++++ Material provided ++++

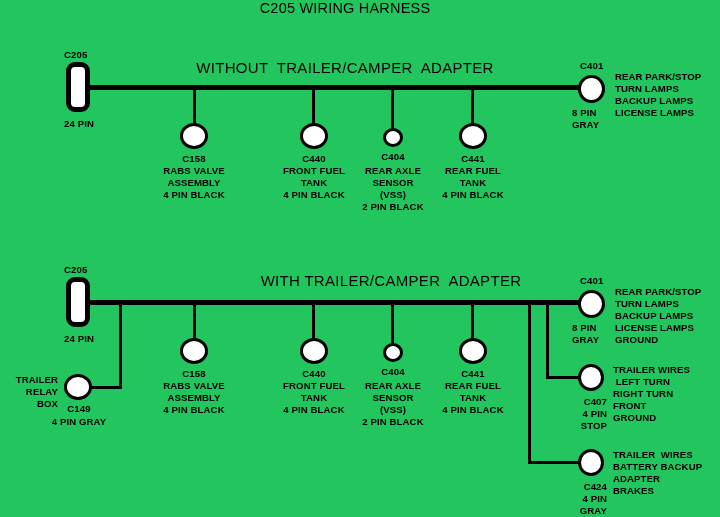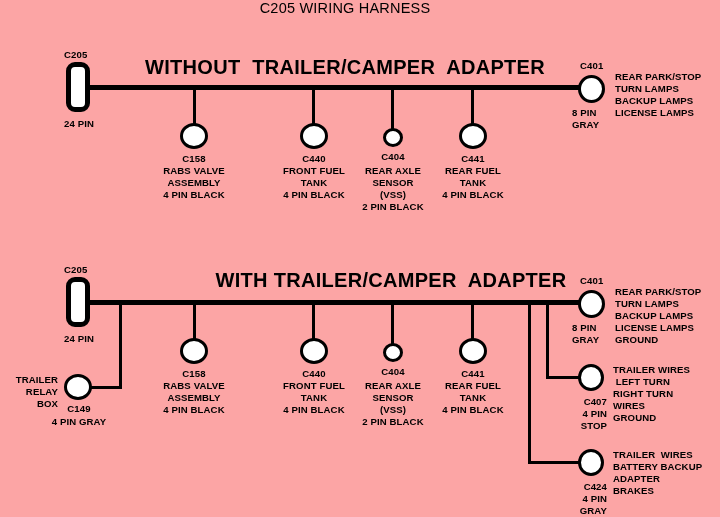--- a/index.html
+++ b/index.html
@@ -11,7 +11,7 @@
     position: relative;
     width: 720px;
     height: 517px;
-    background: #fca5a5;
+    background: #22c55e;
     font-family: "Liberation Sans", sans-serif;
     color: #000000;
     overflow: hidden;

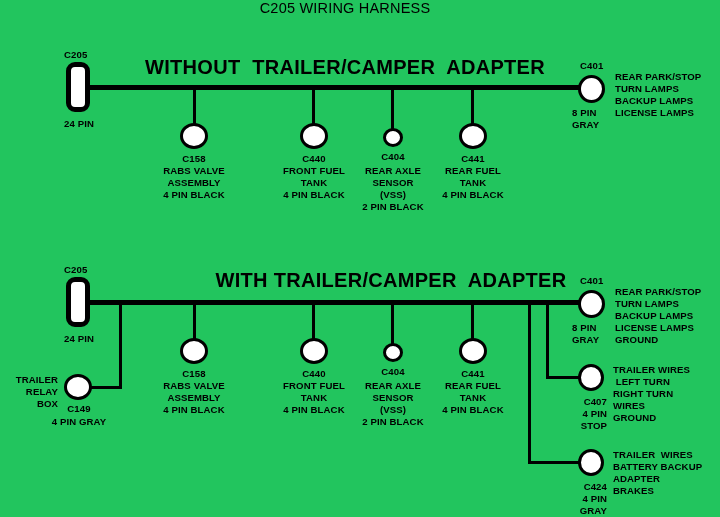--- a/index.html
+++ b/index.html
@@ -29,8 +29,8 @@
     letter-spacing: 0.2px;
   }
   .section-head {
-    font-size: 20px;
-    font-weight: bold;
+    font-size: 15px;
+    font-weight: normal;
     letter-spacing: 0.3px;
   }
   .lbl {

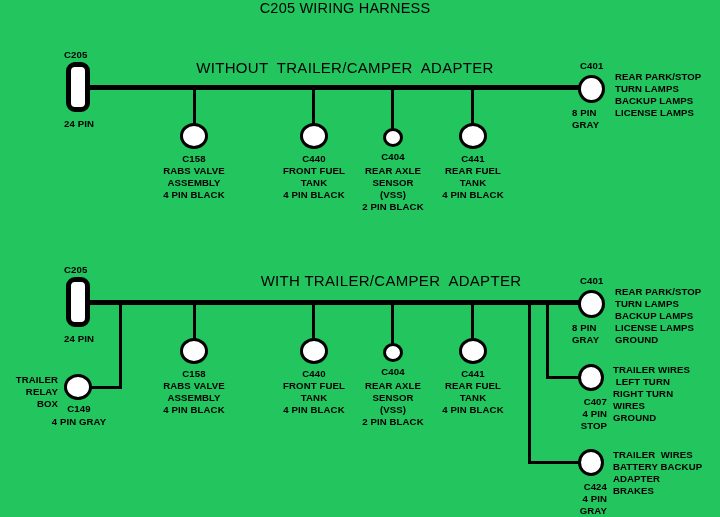--- a/index.html
+++ b/index.html
@@ -203,7 +203,7 @@
     <div class="txt lbl lbl-l" style="left:613px; top:364px;">TRAILER WIRES</div>
     <div class="txt lbl lbl-l" style="left:613px; top:376px;"> LEFT TURN</div>
     <div class="txt lbl lbl-l" style="left:613px; top:388px;">RIGHT TURN</div>
-    <div class="txt lbl lbl-l" style="left:613px; top:400px;">WIRES</div>
+    <div class="txt lbl lbl-l" style="left:613px; top:400px;">FRONT</div>
     <div class="txt lbl lbl-l" style="left:613px; top:412px;">GROUND</div>
 
     <div class="drop" style="left:528px; top:303px; height:161px;"></div>

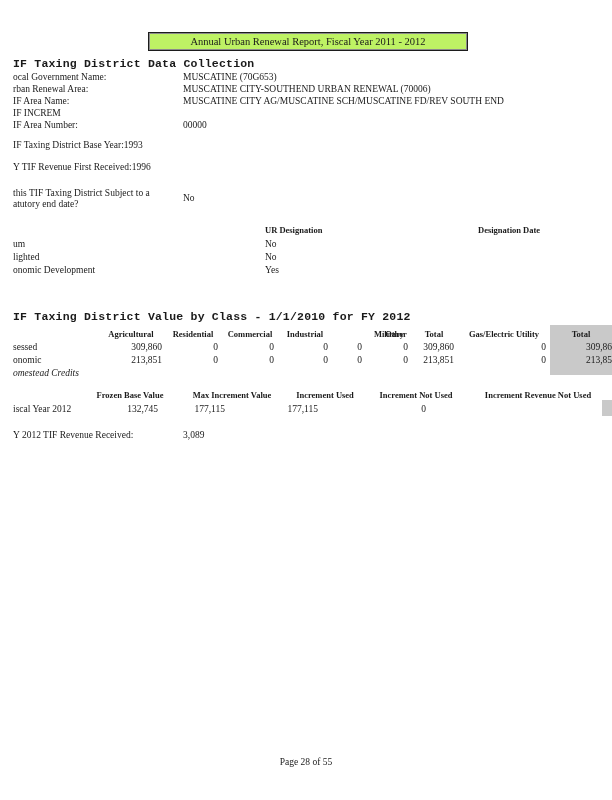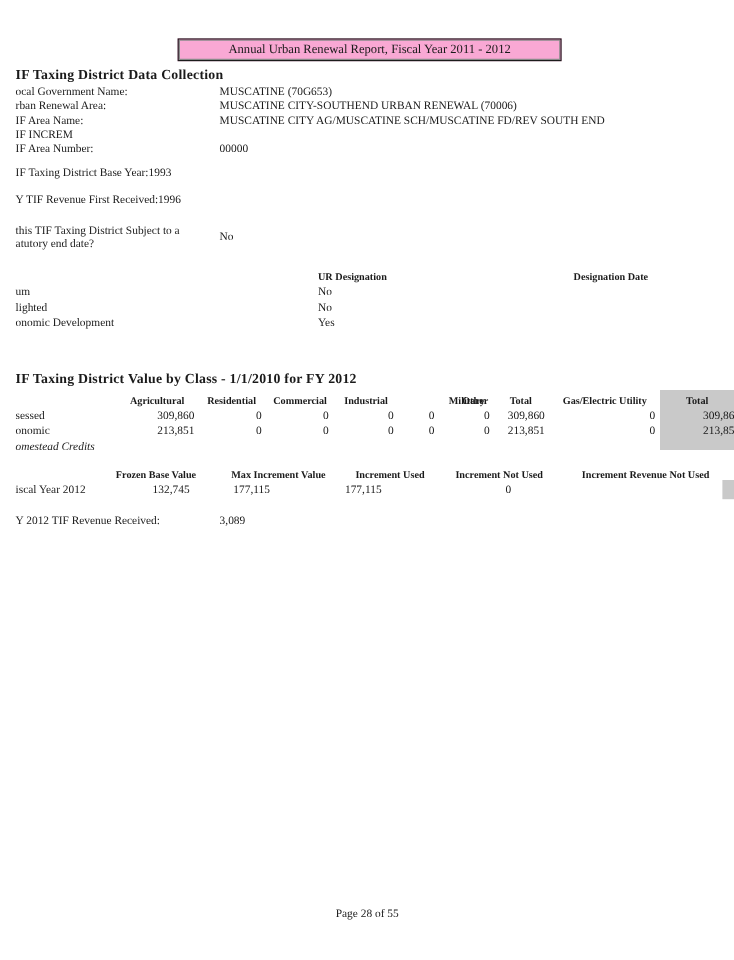--- a/index.html
+++ b/index.html
@@ -19,7 +19,7 @@
   .header-bar{
     position:absolute;
     left:148px;top:32px;width:318px;height:17px;
-    background:#f9a8d4;
+    background:#bef264;
     border:1px solid #1c1c1c;
     box-shadow:inset 0 0 0 1px #8a8a8a;
     text-align:center;

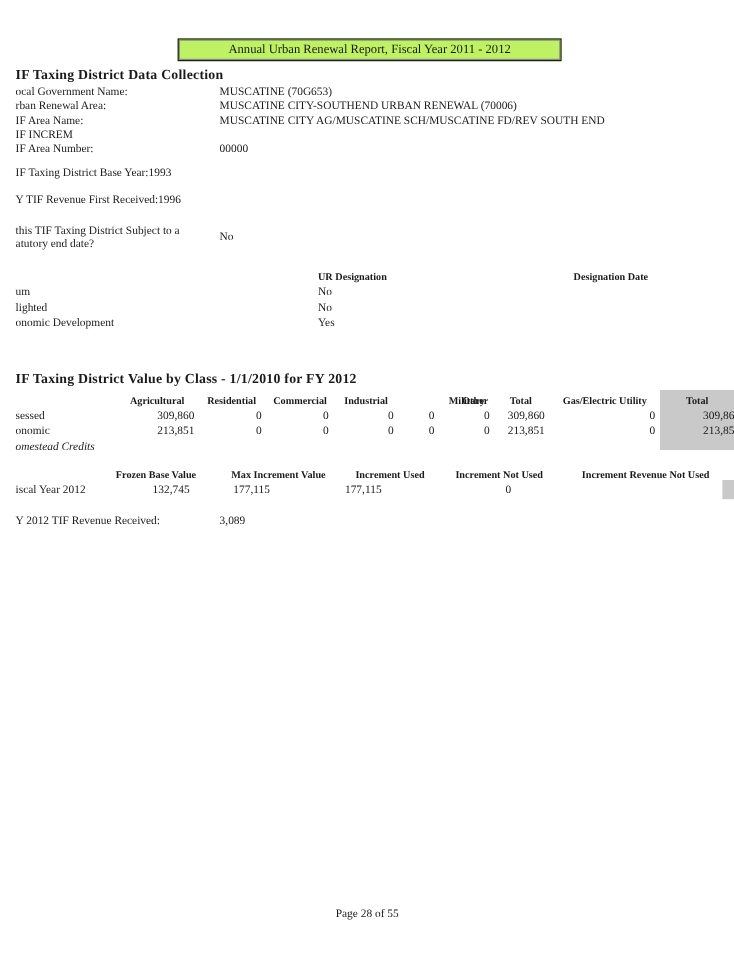--- a/index.html
+++ b/index.html
@@ -13,7 +13,7 @@
     color:#1a1a1a;
   }
   .abs{position:absolute;white-space:nowrap;font-size:9.5px;line-height:11px;}
-  .sec-title{font-size:11.5px;font-weight:bold;letter-spacing:.2px;}
+  .sec-title{font-size:11.5px;font-weight:bold;letter-spacing:.2px;font-family:Liberation Mono, monospace;}
   .th{font-size:8.5px;font-weight:bold;text-align:center;}
   .num{text-align:right;}
   .header-bar{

++++

* Work request:
Since the pictures are not wanted, repeat only the rest of the material, exactly as given.

* Output below:
--- a/index.html
+++ b/index.html
@@ -11,7 +11,7 @@
     position: relative;
     width: 720px;
     height: 517px;
-    background: #fca5a5;
+    background: #22c55e;
     font-family: "Liberation Sans", sans-serif;
     color: #000000;
     overflow: hidden;

--- a/index.html
+++ b/index.html
@@ -29,8 +29,8 @@
     letter-spacing: 0.2px;
   }
   .section-head {
-    font-size: 20px;
-    font-weight: bold;
+    font-size: 15px;
+    font-weight: normal;
     letter-spacing: 0.3px;
   }
   .lbl {

--- a/index.html
+++ b/index.html
@@ -203,7 +203,7 @@
     <div class="txt lbl lbl-l" style="left:613px; top:364px;">TRAILER WIRES</div>
     <div class="txt lbl lbl-l" style="left:613px; top:376px;"> LEFT TURN</div>
     <div class="txt lbl lbl-l" style="left:613px; top:388px;">RIGHT TURN</div>
-    <div class="txt lbl lbl-l" style="left:613px; top:400px;">WIRES</div>
+    <div class="txt lbl lbl-l" style="left:613px; top:400px;">FRONT</div>
     <div class="txt lbl lbl-l" style="left:613px; top:412px;">GROUND</div>
 
     <div class="drop" style="left:528px; top:303px; height:161px;"></div>

--- a/index.html
+++ b/index.html
@@ -19,7 +19,7 @@
   .header-bar{
     position:absolute;
     left:148px;top:32px;width:318px;height:17px;
-    background:#f9a8d4;
+    background:#bef264;
     border:1px solid #1c1c1c;
     box-shadow:inset 0 0 0 1px #8a8a8a;
     text-align:center;

--- a/index.html
+++ b/index.html
@@ -13,7 +13,7 @@
     color:#1a1a1a;
   }
   .abs{position:absolute;white-space:nowrap;font-size:9.5px;line-height:11px;}
-  .sec-title{font-size:11.5px;font-weight:bold;letter-spacing:.2px;}
+  .sec-title{font-size:11.5px;font-weight:bold;letter-spacing:.2px;font-family:Liberation Mono, monospace;}
   .th{font-size:8.5px;font-weight:bold;text-align:center;}
   .num{text-align:right;}
   .header-bar{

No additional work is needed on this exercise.